Erwin Tallafuss

Ernsthaft begann für mich die Fotografie erst (ab 1975) mit dem Erwerb einer Spiegelreflexkamera: OLYMPUS OM 1.  Bei der analogen Fotografie bevorzugte ich den Dia-/Positiv- Film. Da bei Dias keine Nachbearbeitung erfolgen konnte, musste der Bildaufbau, der Ausschnitt, die Belichtung und die Schärfe auf Anhieb passen, deshalb war exaktes Arbeiten unerlässlich.

Bei der digitalen Fotografie führte mich der Weg über die Kompaktkamera CANON PS A720 IS, die Spiegelreflexkameras NIKON D80, D300S, die Bridgekamera SONY DSC HX 400V, zur spiegellosen SONY Alpha 6000.  Jede dieser Kameras ist in ihrem Spezialgebiet in Verwendung. Mein Ziel war seit jeher: ein möglichst perfektes Bild, ohne wesentliche Nachbearbeitung, zu schaffen. Weiters durch „sehen lernen“ auch unscheinbare Dinge zu erkennen und fotografisch festzuhalten.

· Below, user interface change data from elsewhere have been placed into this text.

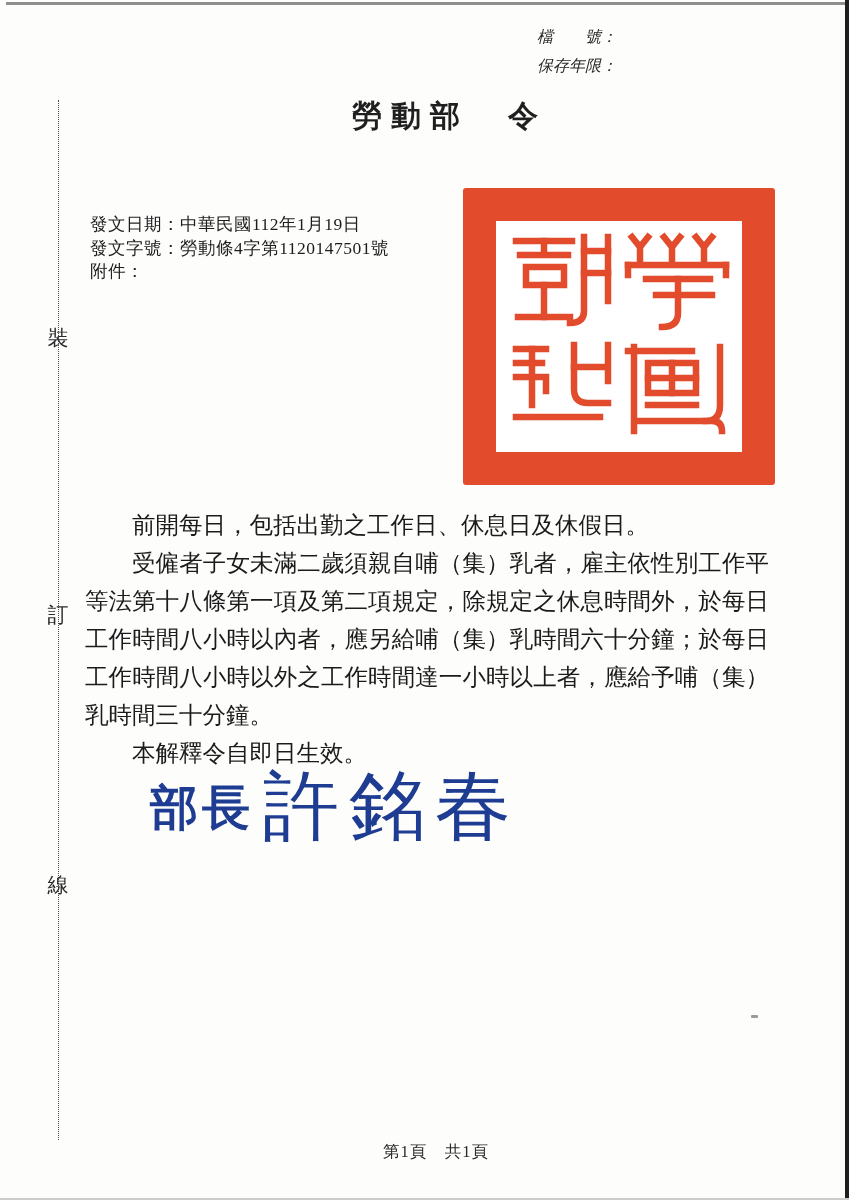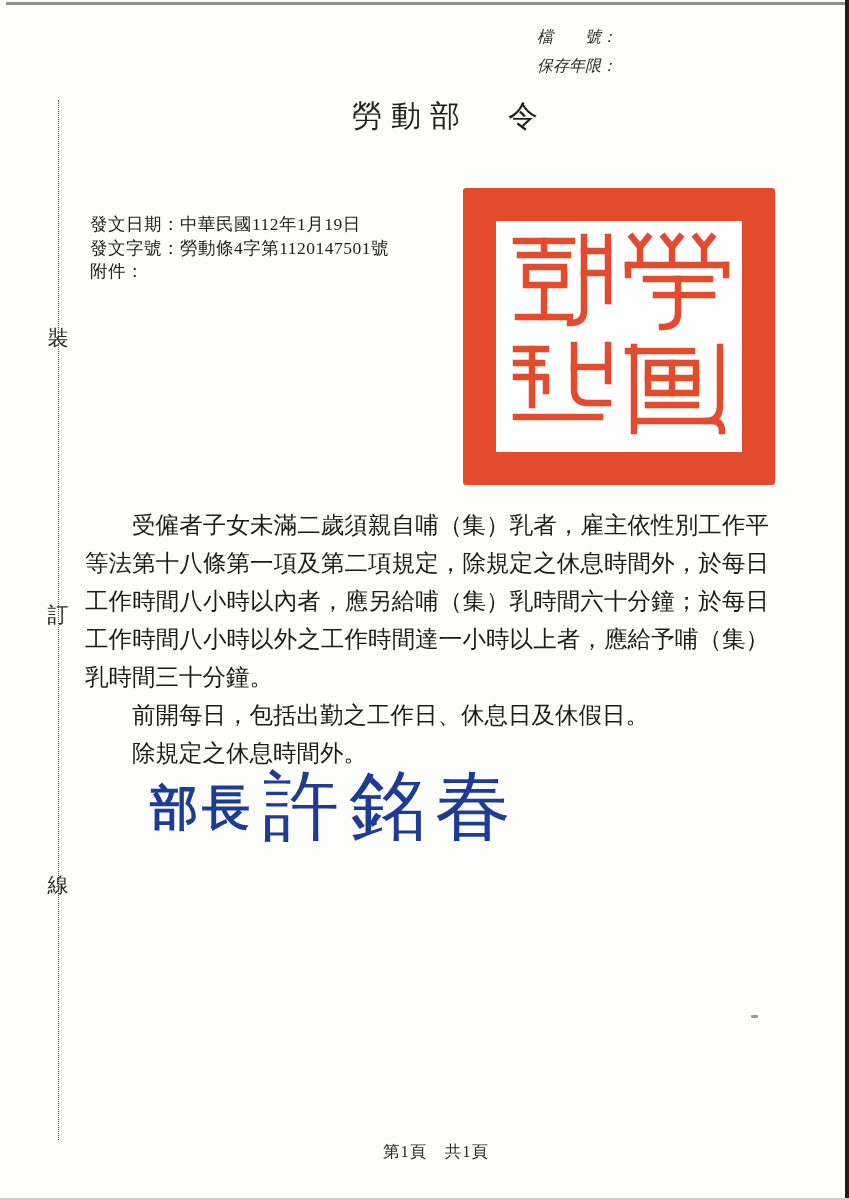--- a/index.html
+++ b/index.html
@@ -36,7 +36,7 @@
   
   .doc-title{
     position:absolute;left:352px;top:96px;
-    font-size:30px;letter-spacing:9px;color:#1f1f1f;font-weight:400;white-space:nowrap;
+    font-size:30px;letter-spacing:9px;color:#1f1f1f;font-weight:700;white-space:nowrap;
   }
 
   

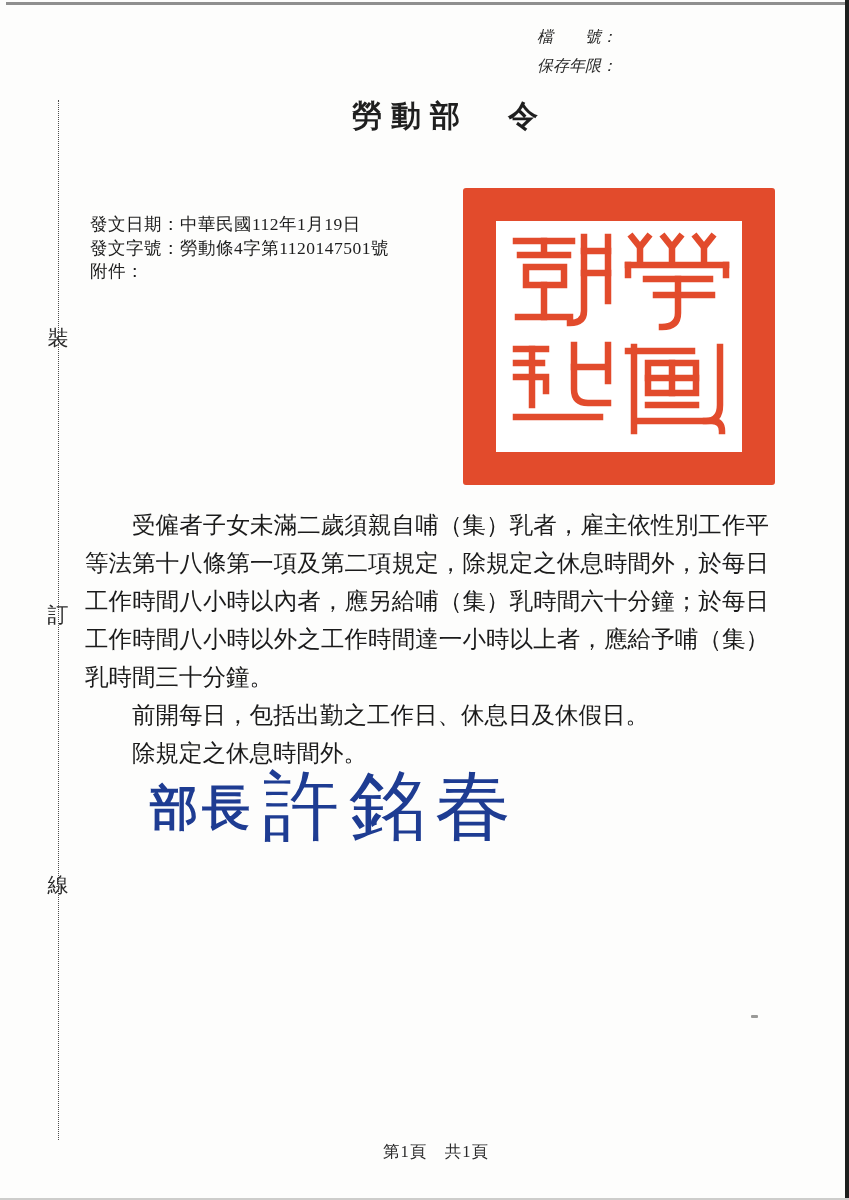--- a/index.html
+++ b/index.html
@@ -142,8 +142,8 @@
   </div>
 
   <div class="body-block">
+    <p>前開每日，包括出勤之工作日、休息日及休假日。</p>
     <p>受僱者子女未滿二歲須親自哺（集）乳者，雇主依性別工作平等法第十八條第一項及第二項規定，除規定之休息時間外，於每日工作時間八小時以內者，應另給哺（集）乳時間六十分鐘；於每日工作時間八小時以外之工作時間達一小時以上者，應給予哺（集）乳時間三十分鐘。</p>
-    <p>前開每日，包括出勤之工作日、休息日及休假日。</p>
     <p>除規定之休息時間外。</p>
   </div>
 

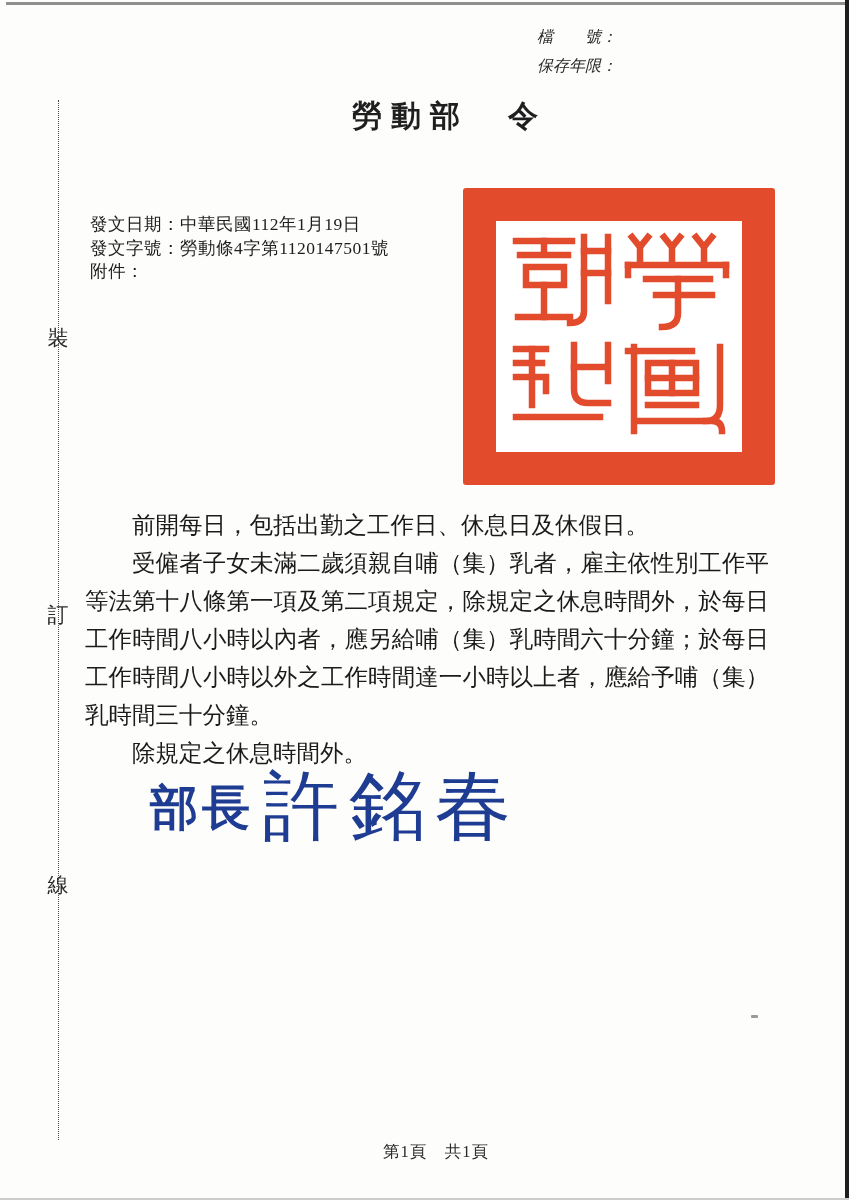--- a/index.html
+++ b/index.html
@@ -144,7 +144,7 @@
   <div class="body-block">
     <p>前開每日，包括出勤之工作日、休息日及休假日。</p>
     <p>受僱者子女未滿二歲須親自哺（集）乳者，雇主依性別工作平等法第十八條第一項及第二項規定，除規定之休息時間外，於每日工作時間八小時以內者，應另給哺（集）乳時間六十分鐘；於每日工作時間八小時以外之工作時間達一小時以上者，應給予哺（集）乳時間三十分鐘。</p>
-    <p>除規定之休息時間外。</p>
+    <p>本解釋令自即日生效。</p>
   </div>
 
   <div class="signature" style="color: rgb(30, 60, 146); gap: 9px;">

Die bevorzugten Themen: Details möglichst groß abzubilden. Sei es bei der Architektur, Natur- und Landschaftsfotografie mit dem Teleobjektiv, bei Nahaufnahmen mit dem Makroobjektiv und dem erforderlichen Zubehör. Daraus ergibt sich auch mein Motto: „Die (hohe) Brennweite kann durch nichts ersetzt werden“. Für meine Präsentationen bevorzuge ich den Beamer oder den Monitor.

Die Gestaltung meiner Bilder soll nicht nur für einen kurzen Augenblick, sondern für eine „meditative“ Betrachtung einladen.